What the Tinder algorithms doesn’t account for is all the other desirability factors that make up a person past their looks. All the complex internal systems that make one person attracted to another past their actual physical attractiveness. Although, there’s research that shows that this system performs better than OkCupid and other online dating sites that purport to have better matching algorithms.
It makes the process of matching and talking and meeting move along much faster, and is, in that way, a lot like a meet-cute in the post office or at a bar. It’s not making promises it can’t keep.
The problem with running the Drake equation is that I don’t know why you’d want to do that. In the sense that, the equation will show that you always always have fewer dating prospects than you think you do. But who knows, maybe some people find comfort in that.

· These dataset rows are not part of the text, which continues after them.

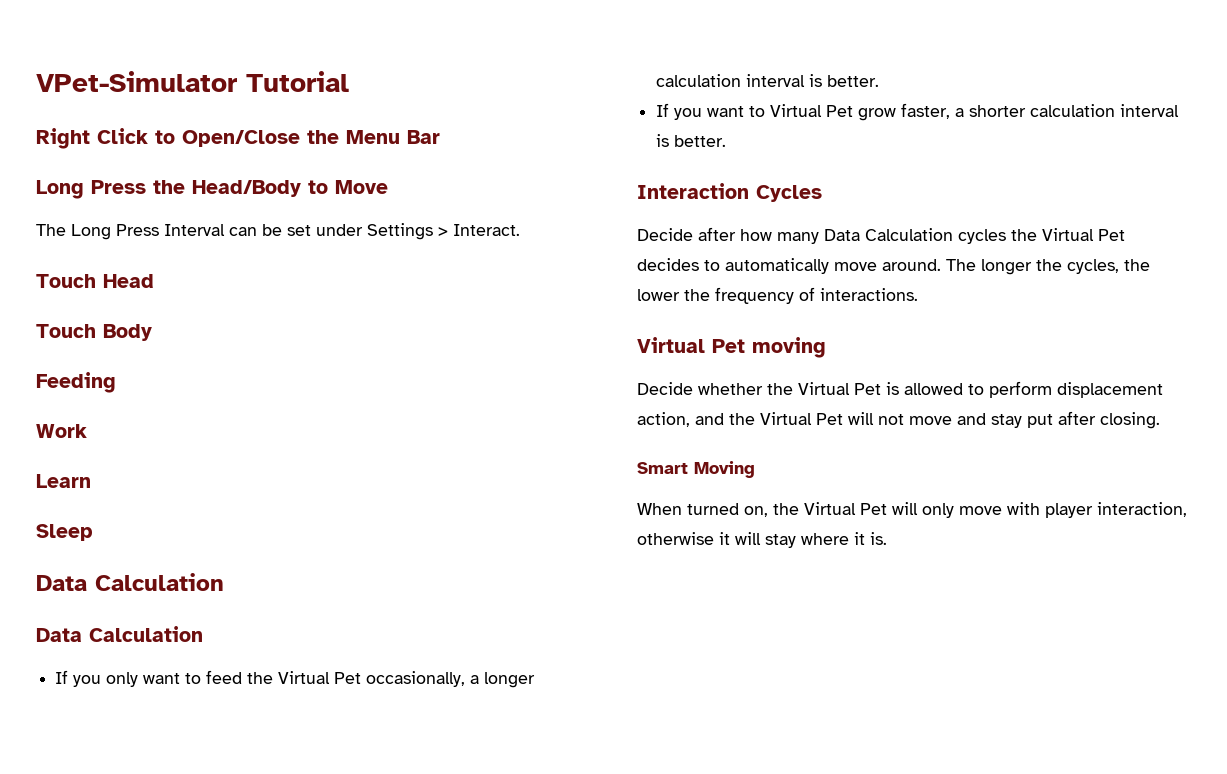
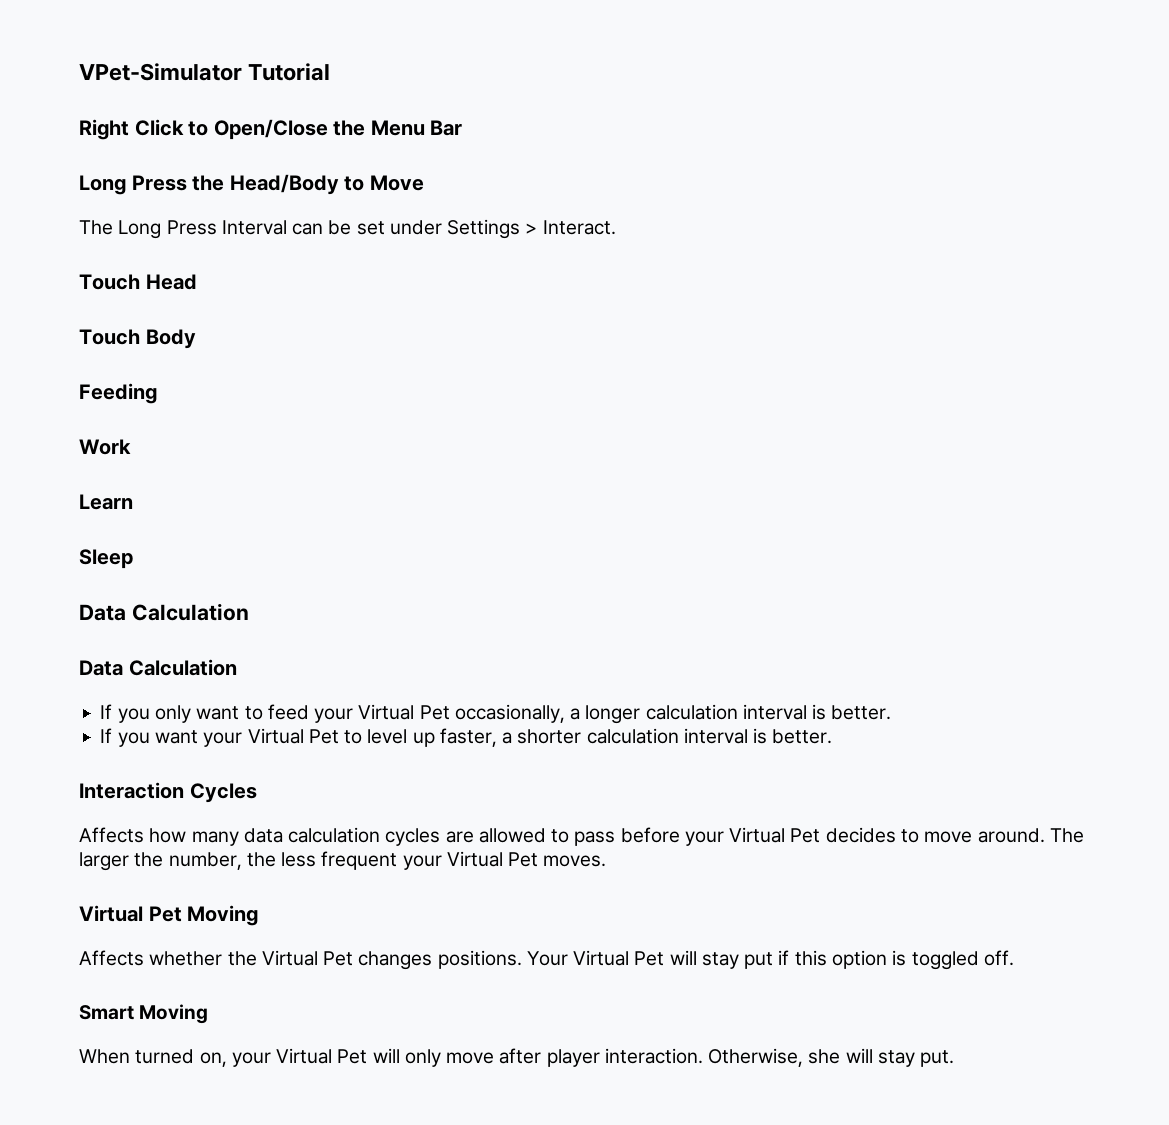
- If you only want to feed the Virtual Pet occasionally, a longer calculation interval is better.
+ If you only want to feed your Virtual Pet occasionally, a longer calculation interval is better.
- If you want to Virtual Pet grow faster, a shorter calculation interval is better.
+ If you want your Virtual Pet to level up faster, a shorter calculation interval is better.
- Decide after how many Data Calculation cycles the Virtual Pet decides to automatically move around.
+ Affects how many data calculation cycles are allowed to pass before your Virtual Pet decides to move around.
- The longer the cycles, the lower the frequency of interactions.
- Virtual Pet moving
- Decide whether the Virtual Pet is allowed to perform displacement action, and the Virtual Pet will not move and stay put after closing.
+ The larger the number, the less frequent your Virtual Pet moves.
+ Virtual Pet Moving
+ Affects whether the Virtual Pet changes positions. Your Virtual Pet will stay put if this option is toggled off.
- When turned on, the Virtual Pet will only move with player interaction, otherwise it will stay where it is.
+ When turned on, your Virtual Pet will only move after player interaction. Otherwise, she will stay put.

The bigger point with all these algorithms though, is that they fill the same holes that astrology does. I do not mean that running your life by algorithms is  exactly the same as running your life by, say, horoscopes; I only mean that the reason people who gravitate towards these algorithms do are the same reasons people who gravitate towards astrology do: to find some meaning and structure in this mad mad world.
0 notes
torentialtribute · 5 years
Text
MARTIN SAMUEL: Confounding and thrilling… why a Test on the final day has no equal
So what's your favorite sport? In this position you lose the number of times you are asked that question. And most people who broach the subject probably feel the answer. You are going to say soccer. And I love soccer.
Always different, always the same, as John Peel said about The Fall. But I also like rugby and hockey and baseball and a good fight. I love everything well done. I was even dragged by the weightlifting at the Olympic Games.
Still nothing matches Test cricket – or let me reformulate it. None of this is Test cricket on the last day, perhaps the last session, when the best part of your week is invested in the competition. Nothing is Headingley 2019 or Adelaide 2010 or Edgbaston 2005. Or even Karachi in 2000.
England duo Nasser Hussain (right) and Graham Thorpe (left) celebrate their victory over Pakistan
Let me tell you about Karachi, because it explains a lot. I was the lead sports writer of the Daily Express, not long-termed, and flew away hoping to get an interview with the English captain, Nasser Hussain. He wouldn't do it. He was a miserable beggar then, much nicer now.
The series was also right after two draws, so it was all on the last. Pakistan kneaded a first inning of 405 in total and on the second day, England came in and Mike Atherton started to hit. And bat And bat He was not close, with Hussain, who played a little slower than milking.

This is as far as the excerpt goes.